When the mother of a kitten has died or has abandoned him, the kitten may need hand raising. In feral cats, the reason for them being taken away is maybe for taming. Kittens should only be taken from their mother after 6 weeks of age if possible. For taming wild kittens, around 4 weeks because taming becomes harder as they grow older F1 savannah kittens for sale . Young kittens need their mommy’s milk for antibodies and nutrition so it is best that the mother feed her kittens as long as possible. Passive immunity normally lasts until about the kittens are 6-14 weeks. Orphans are most vulnerable to diseases since they do not have that protection.
You must devote considerable amount of energy and time in taking care of a kitten if you decide to feed him yourself before weaning age. But still, that does not guarantee survival since the younger the kitten is, the more fragile he is. He may not survive no matter how good the care is without a feline mother to feed him.

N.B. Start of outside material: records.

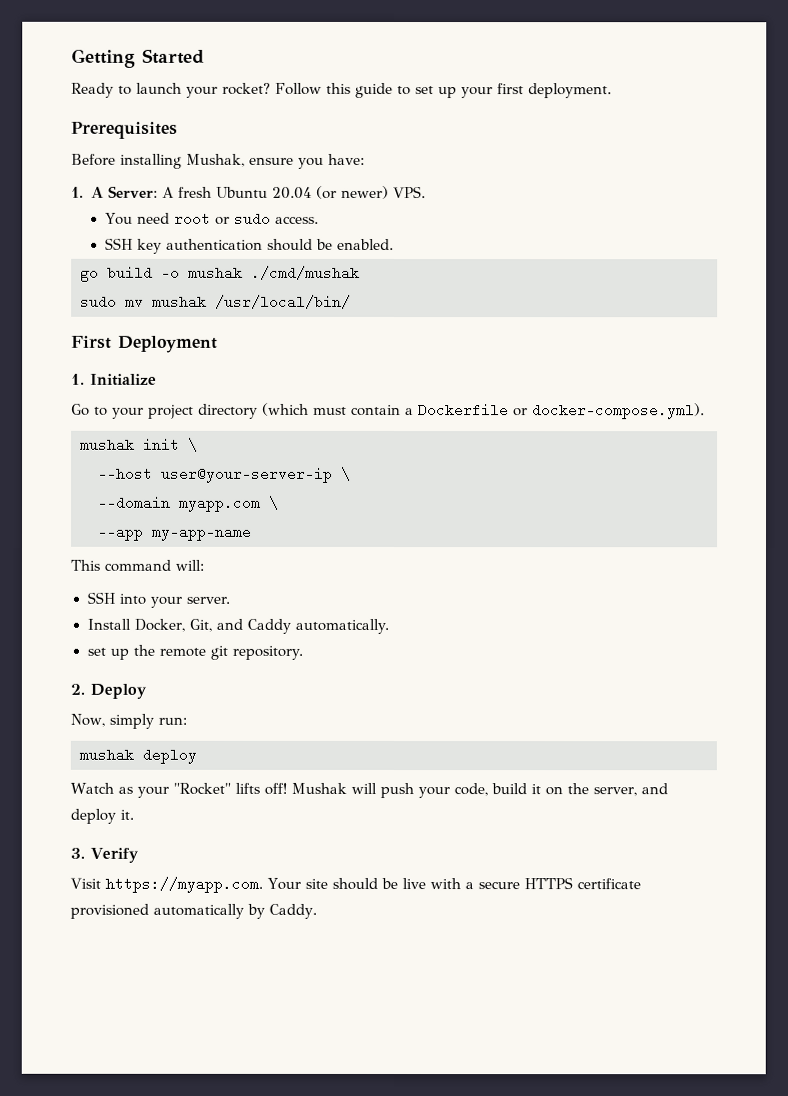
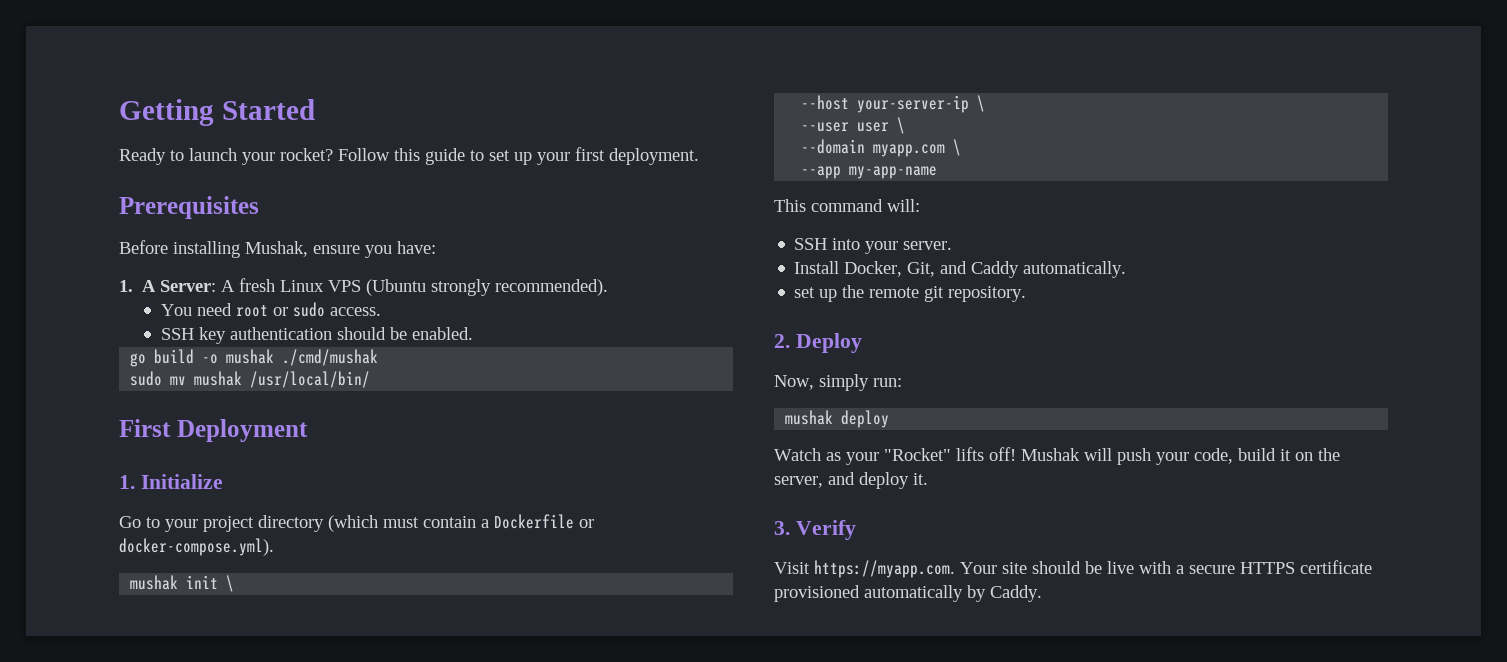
- 1. A Server: A fresh Ubuntu 20.04 (or newer) VPS.
+ 1. A Server: A fresh Linux VPS (Ubuntu strongly recommended).
- --host user@your-server-ip \
+ --host your-server-ip \
+ --user user \

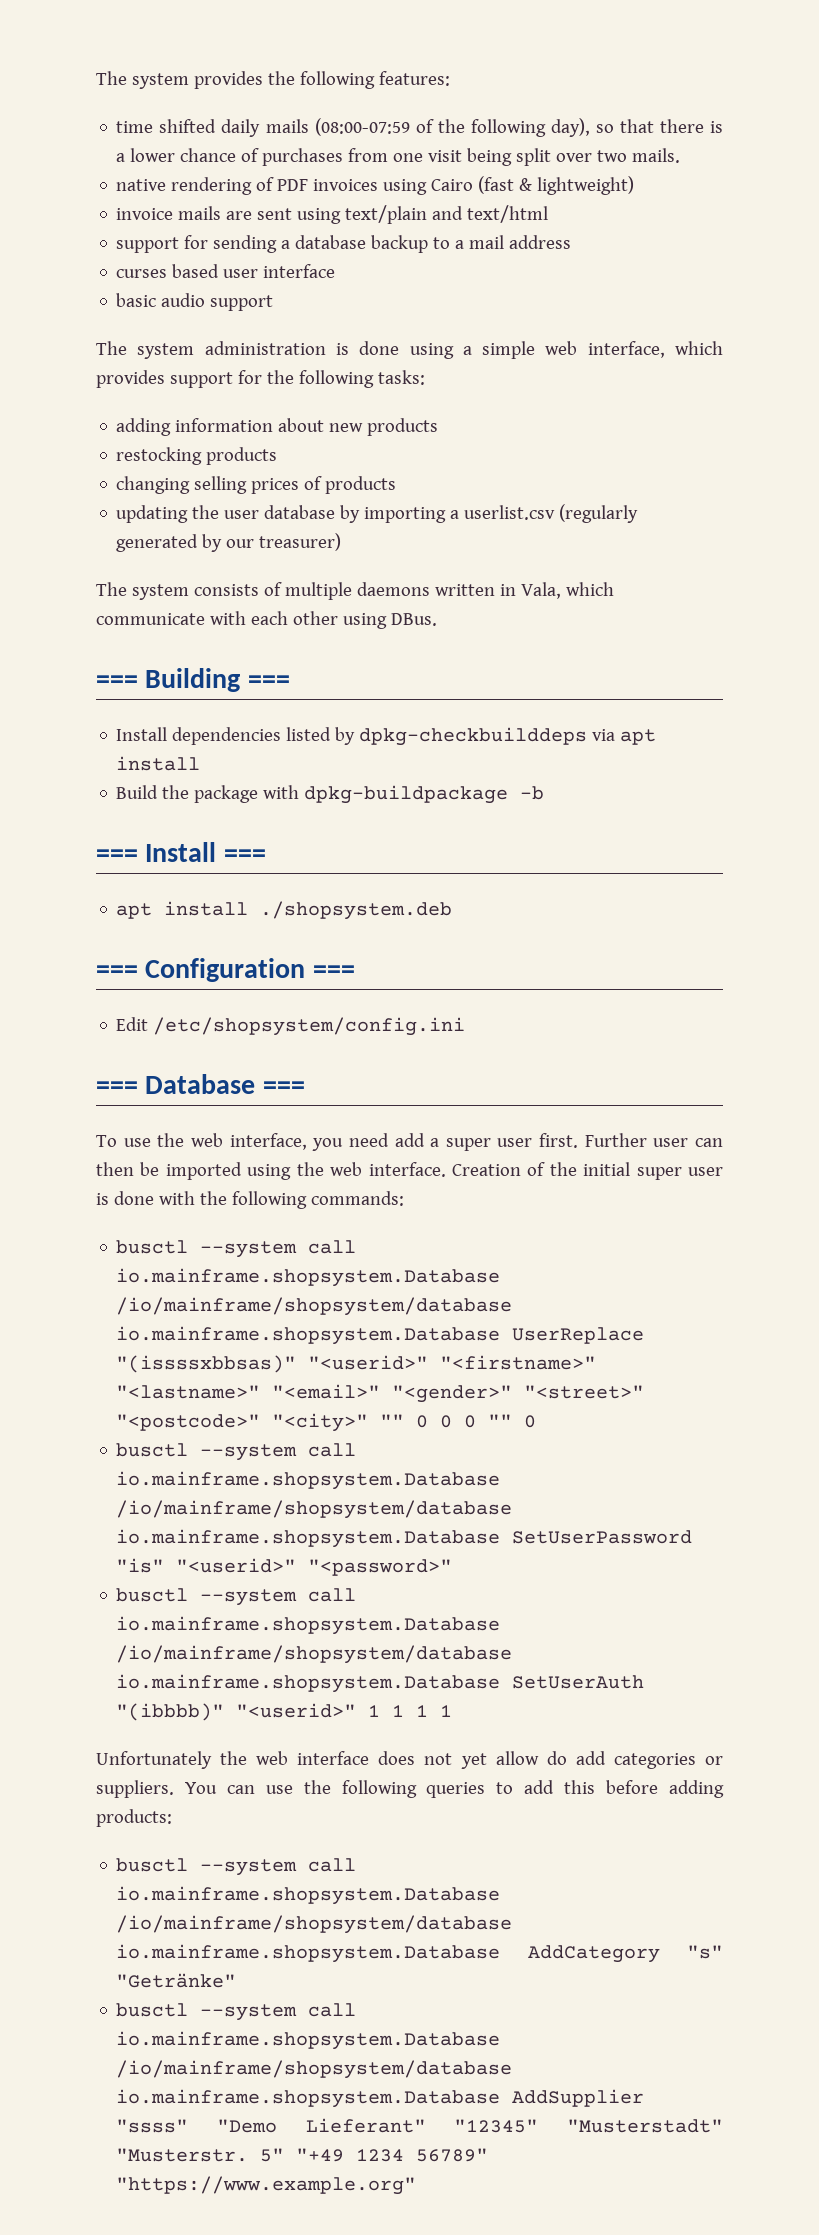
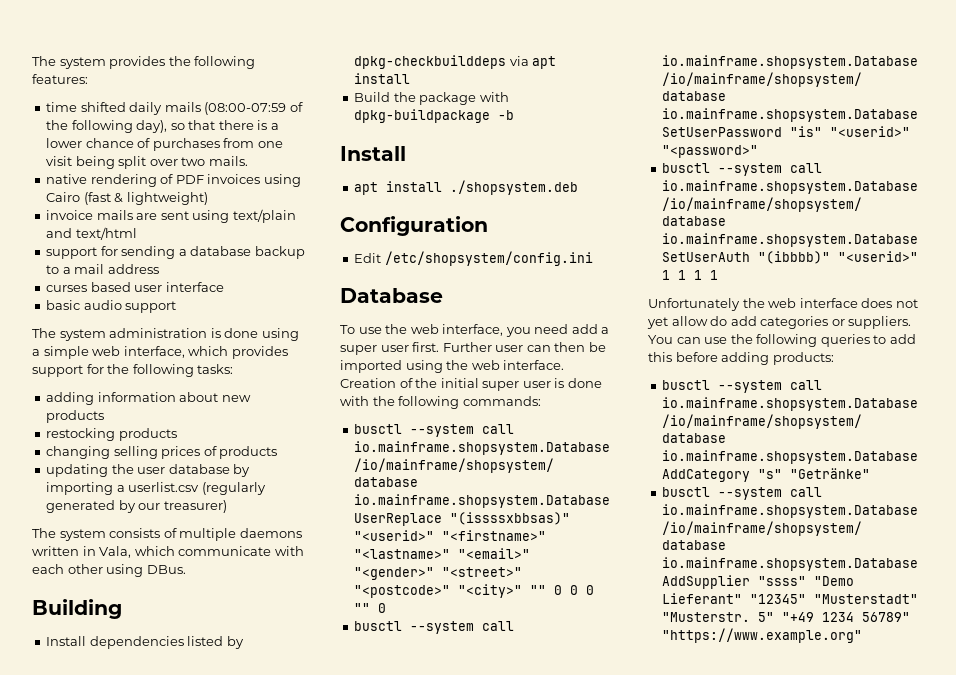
- === Building ===
+ Building
  Build the package with dpkg-buildpackage -b
- === Install ===
+ Install
- === Configuration ===
+ Configuration
- === Database ===
+ Database

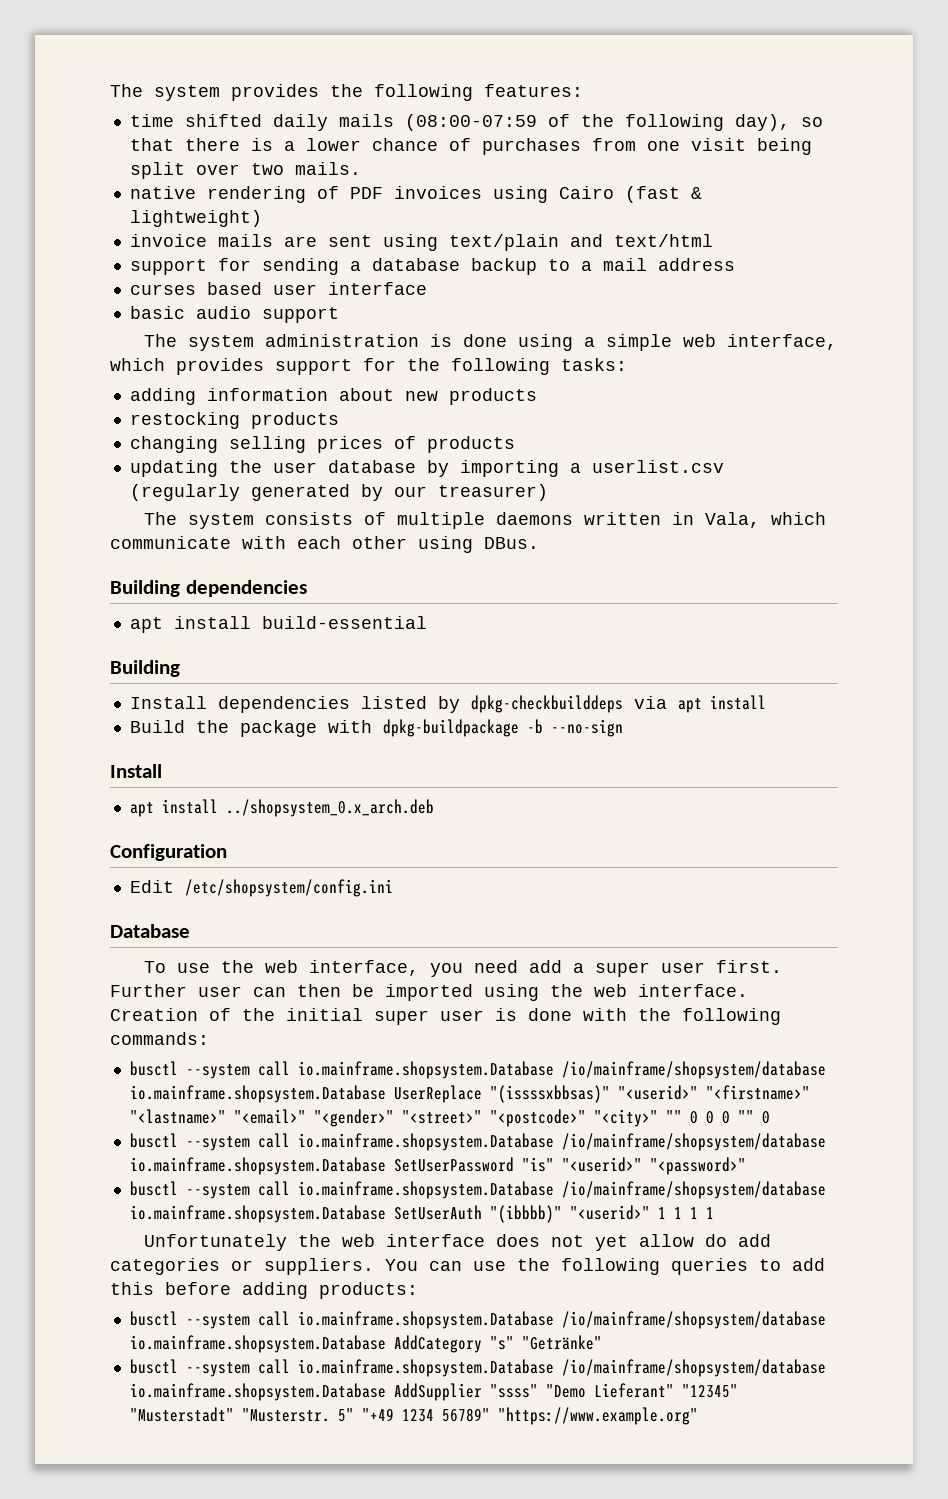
+ Building dependencies
+ apt install build-essential
- Build the package with dpkg-buildpackage -b
+ Build the package with dpkg-buildpackage -b --no-sign
- apt install ./shopsystem.deb
+ apt install ../shopsystem_0.x_arch.deb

When you find an abandoned kitten, the first thing you must do is to protect him from chill. Place him under blankets or next to your skin for warmth. Young kitten’s energy is necessary for growth and yelling for more food which is why there is not much left for heat generation. At first, the mother and siblings would give the kitten a good amount of warmth. On their first week, they should be kept at 88-92 degrees F. The following week, around 80 degrees or so would be fine. Once they reach 5 weeks and above, a lower room temperature is tolerable.
Take the kitten to a vet if possible, his general condition needs to be checked out. Without a mother, a kitten may become dehydrated very quickly and may need fluids under his skin. A sign of dehydration in a kitten is when he has very little energy and appetite. This is probably due to lack of fluids or diarrhea. Stools must also be tested for parasites or worms. The vet can have plenty of advice on hand raising kittens and the needed supplies so you better not skip this step.
Upon reaching home, provide warmth for the kitten by placing him in an isolated, draft free, warm place. You can feed him by using an eyedropper or nursing bottle which is available at the vet. Be very careful not to force feed the kitten when using an eyedropper. Let him suck the fluid at his own pace so as not to fill his lungs with milk and cause pneumonia. The bottle method is best once he is old enough to suckle. A company named Catac even designed a kitten nurser which keep air bubbles out of the baby’s tummy.